■ **TASK DIRECTIONS**
Each line from the one containing "[246,685,325,705] 영향 없음" onward, through the end of the entries, is to be transcribed exactly; nothing else is to be included.

■ **DATA PROVIDED**
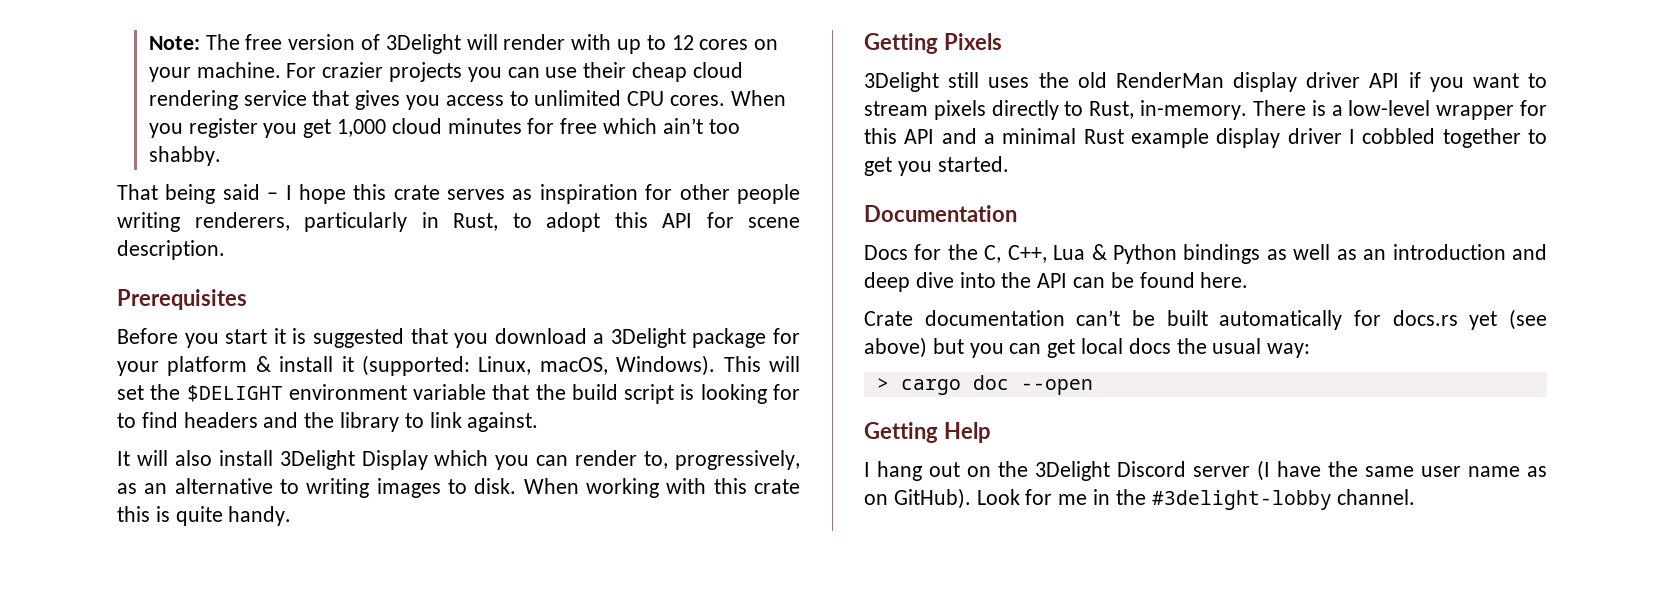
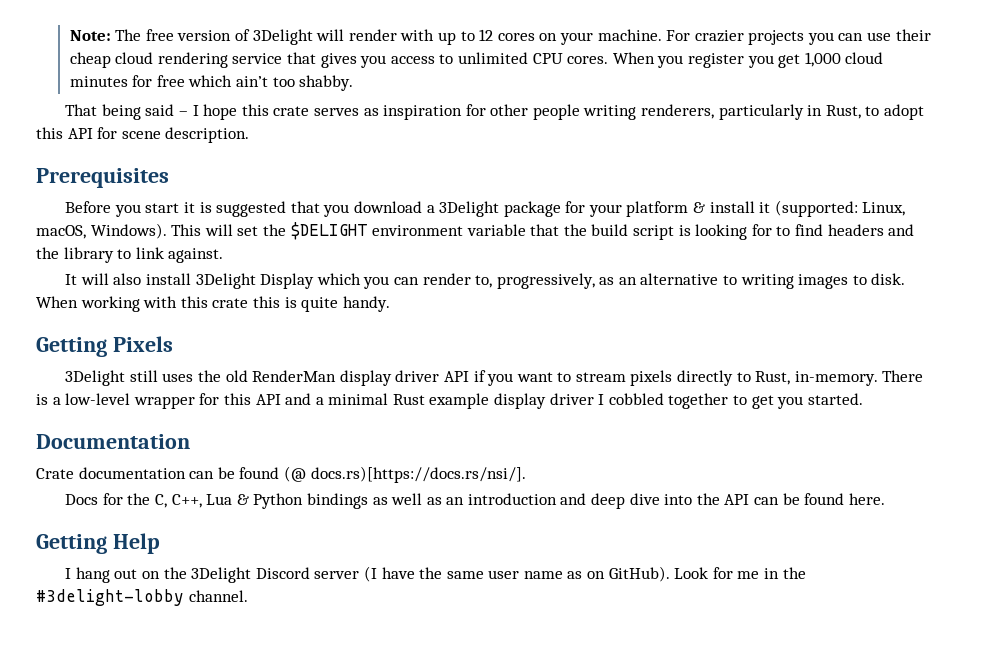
(1017, 213) none -> [36,466,526,483] // Crate documentation can be found (@ docs.rs)[https://docs.rs/nsi/].
[864,309,1547,330] [864,337,1311,358] [876,375,1093,395] // Crate documentation can’t be built automatically for docs.rs yet (see above) but you can get local docs the usual way: // > cargo doc --open -> (885, 499) none

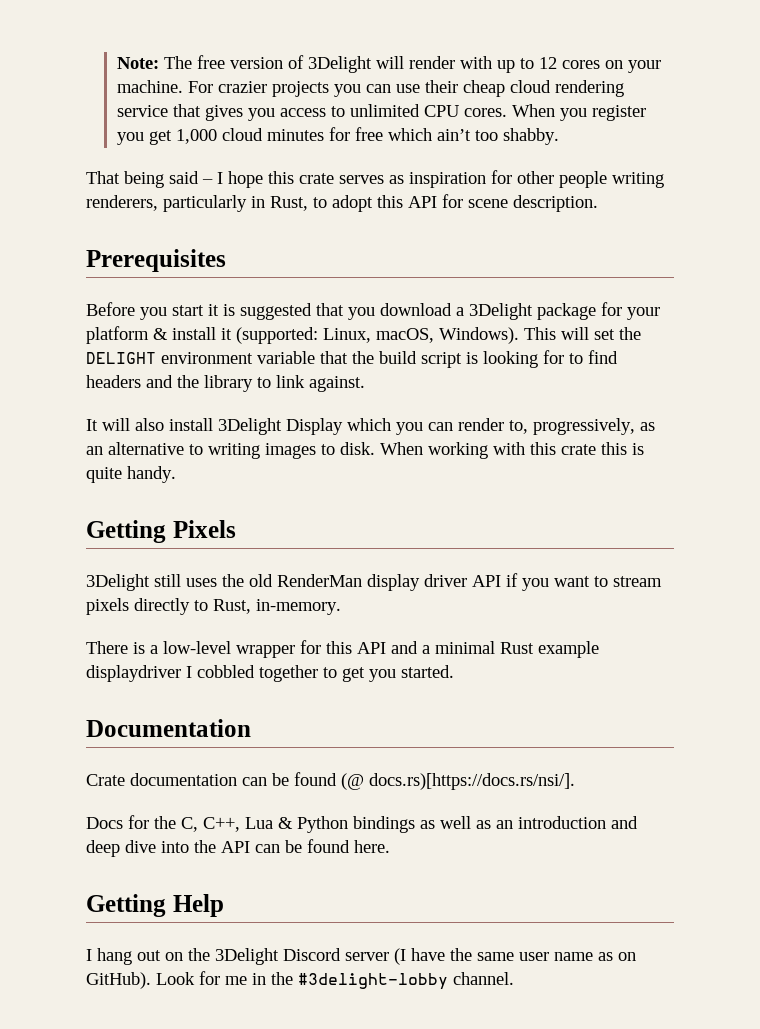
[290,222,368,240] $DELIGHT -> [86,352,156,364] DELIGHT
(878, 378) none -> (341, 607) //
[494,393,594,409] display driver -> [86,665,181,682] displaydriver

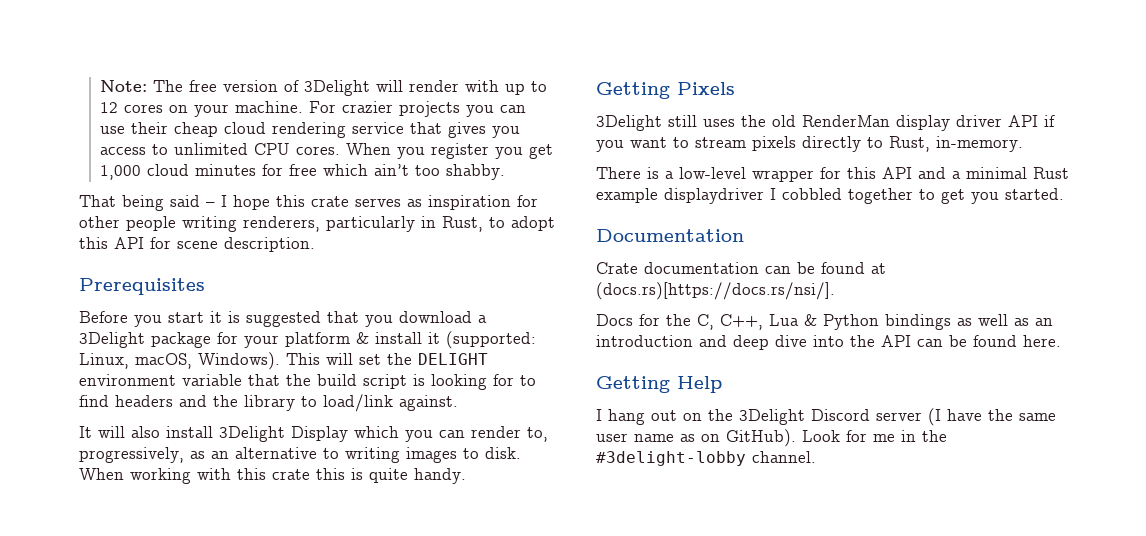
[276,375,305,388] link -> [323,394,393,412] load/link
[341,773,575,790] (@ docs.rs)[https://docs.rs/nsi/]. -> [871,263,886,274] [596,282,835,300] at (docs.rs)[https://docs.rs/nsi/].

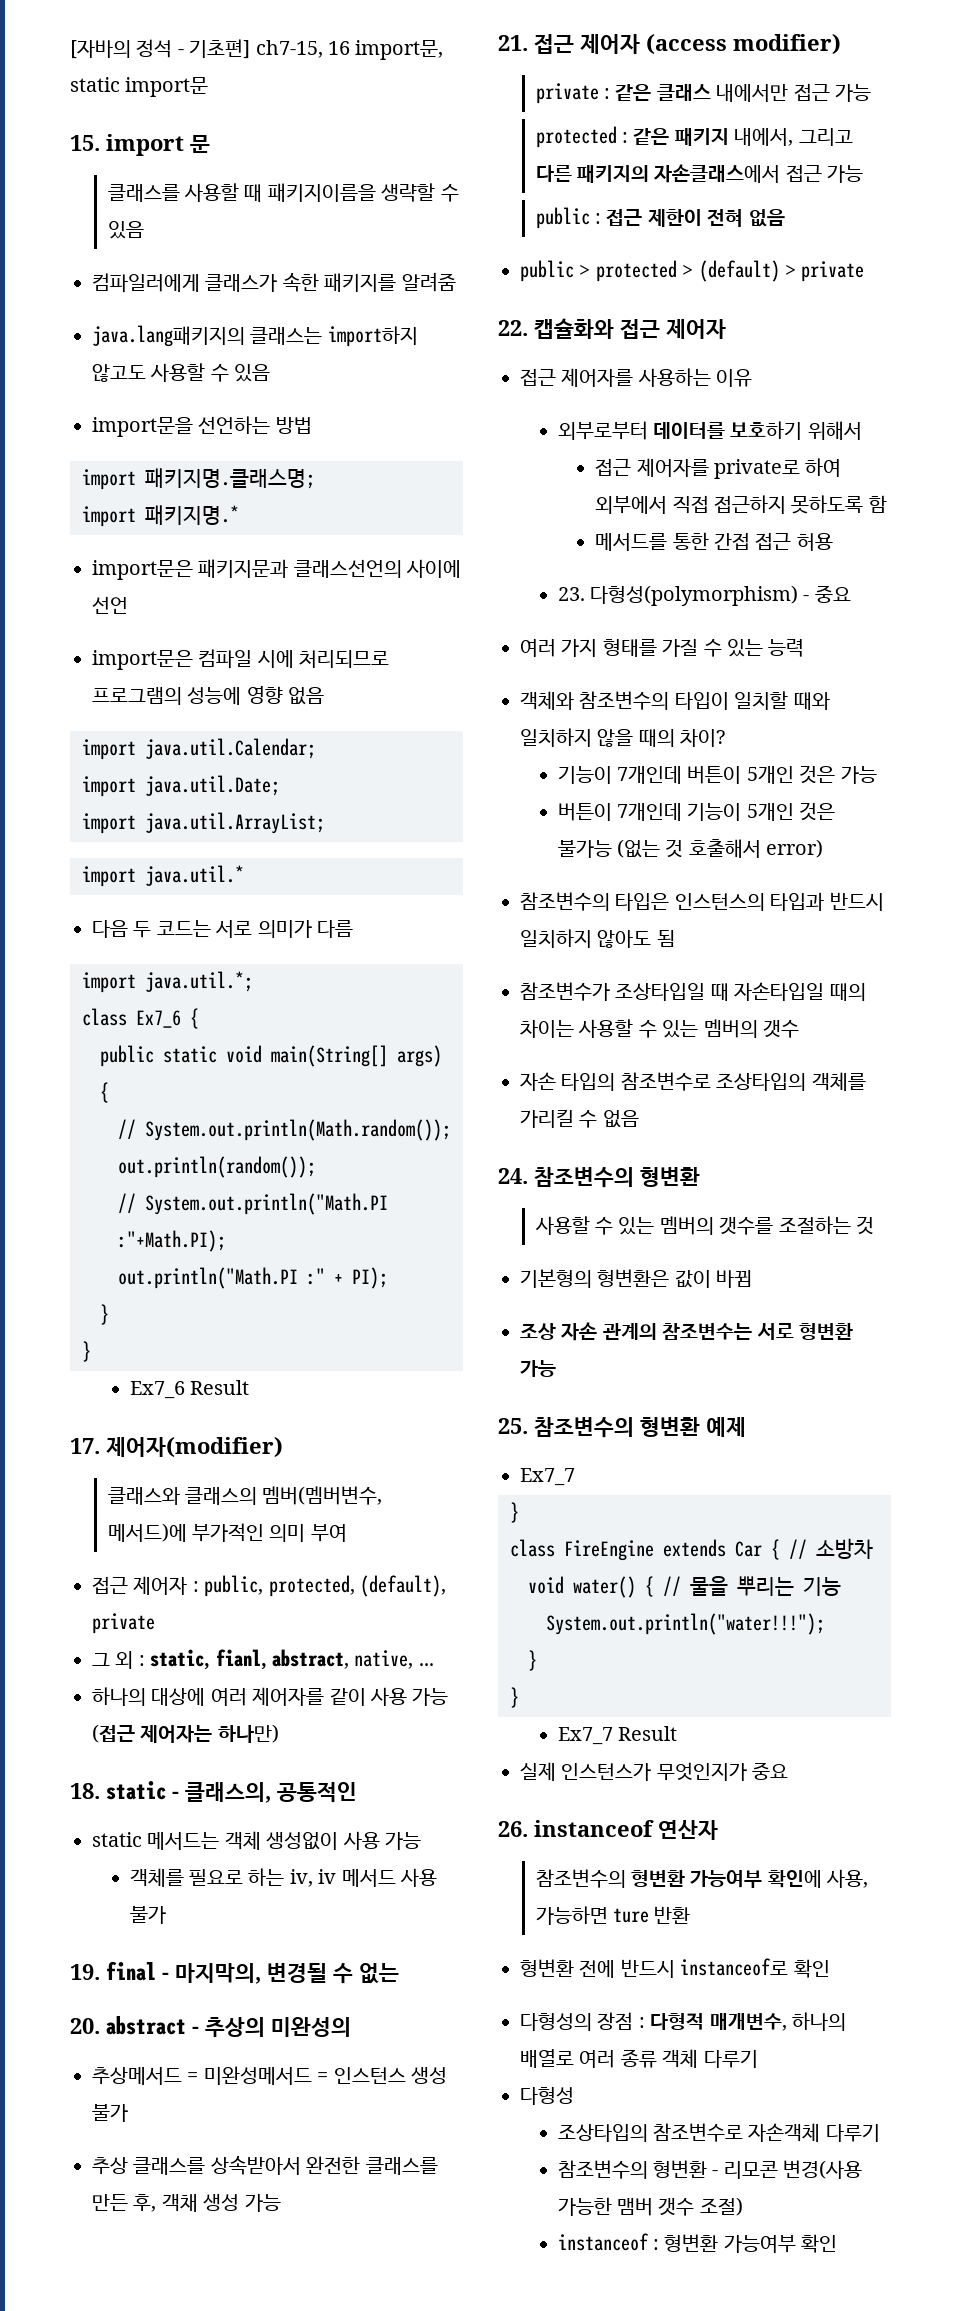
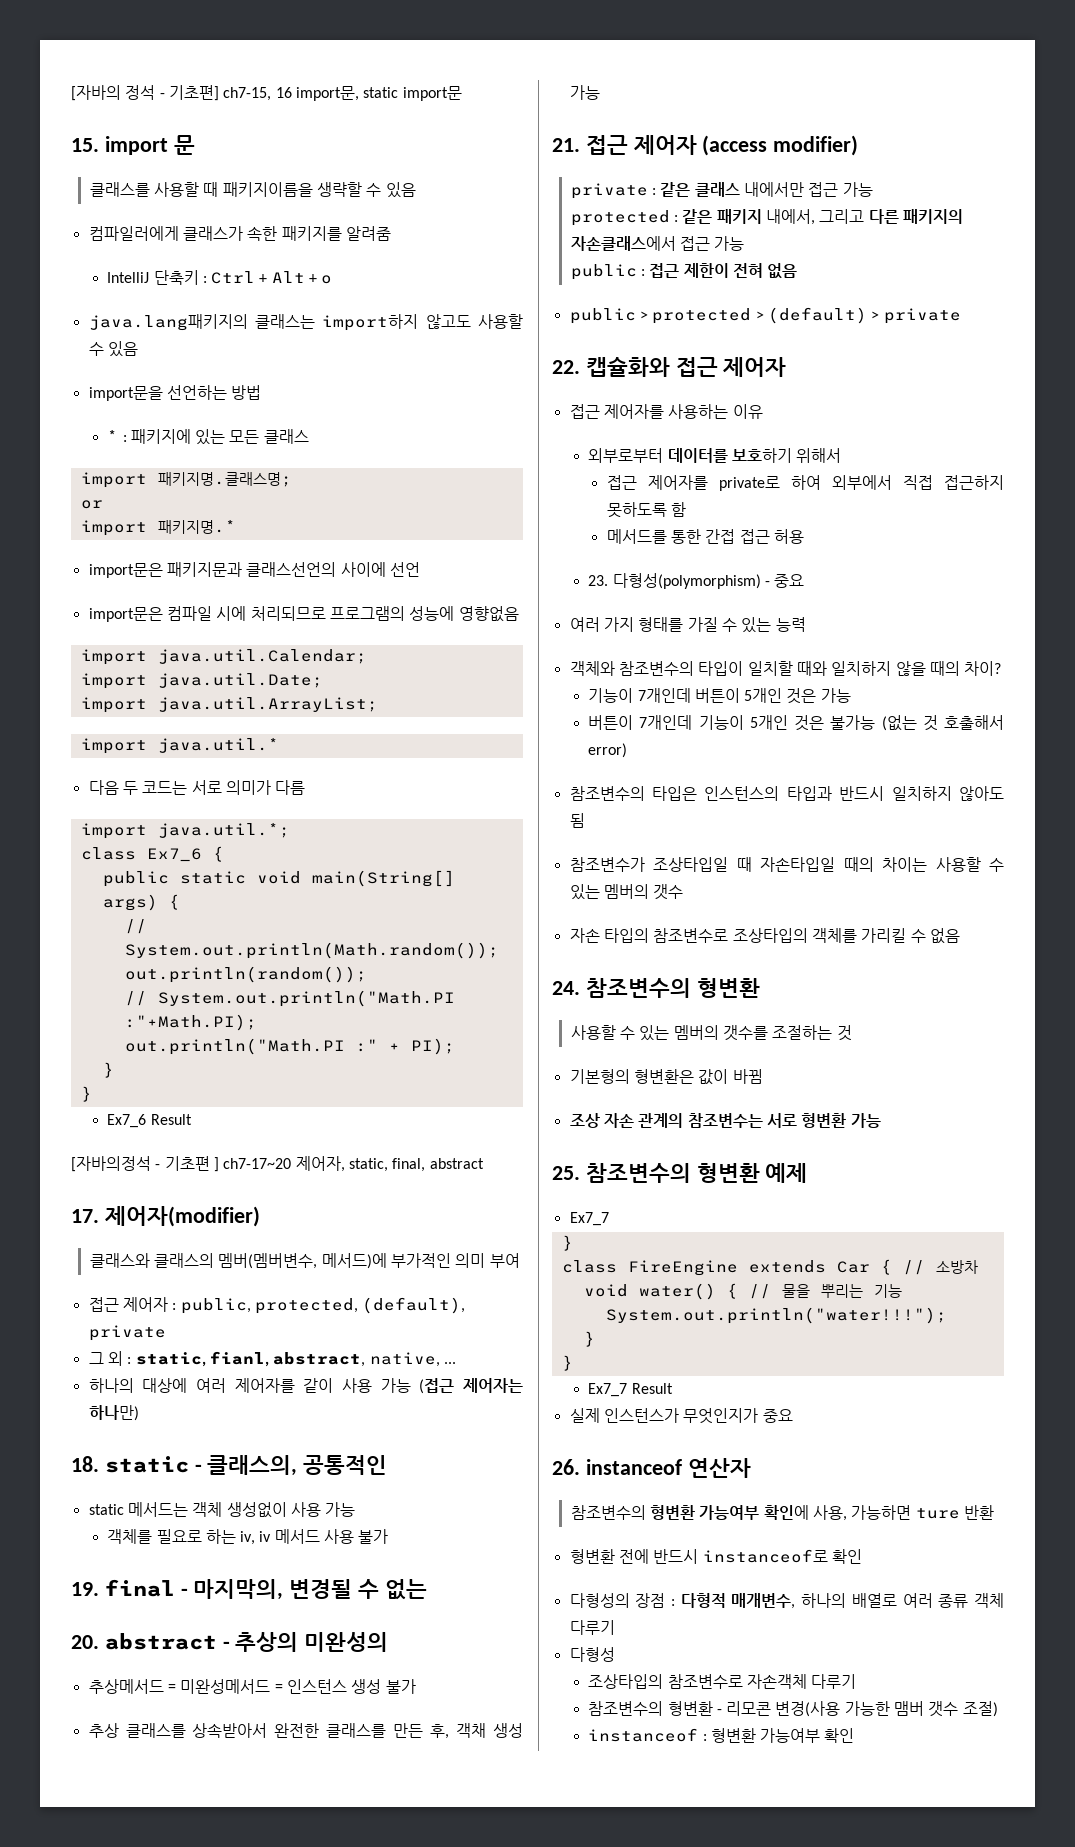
(456, 282) none -> [107,270,333,285] // IntelliJ 단축키 : Ctrl + Alt + o
(312, 425) none -> [107,429,309,445] // * : 패키지에 있는 모든 클래스
(315, 478) none -> [80,500,103,509] // or
[246,685,325,705] 영향 없음 -> [458,606,519,622] 영향없음
(250, 1387) none -> [71,1156,484,1172] // [자바의정석 - 기초편 ] ch7-17~20 제어자, static, final, abstract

■ **ANSWER SECTION**
[246,685,325,705] 영향 없음 -> [458,606,519,622] 영향없음
(250, 1387) none -> [71,1156,484,1172] // [자바의정석 - 기초편 ] ch7-17~20 제어자, static, final, abstract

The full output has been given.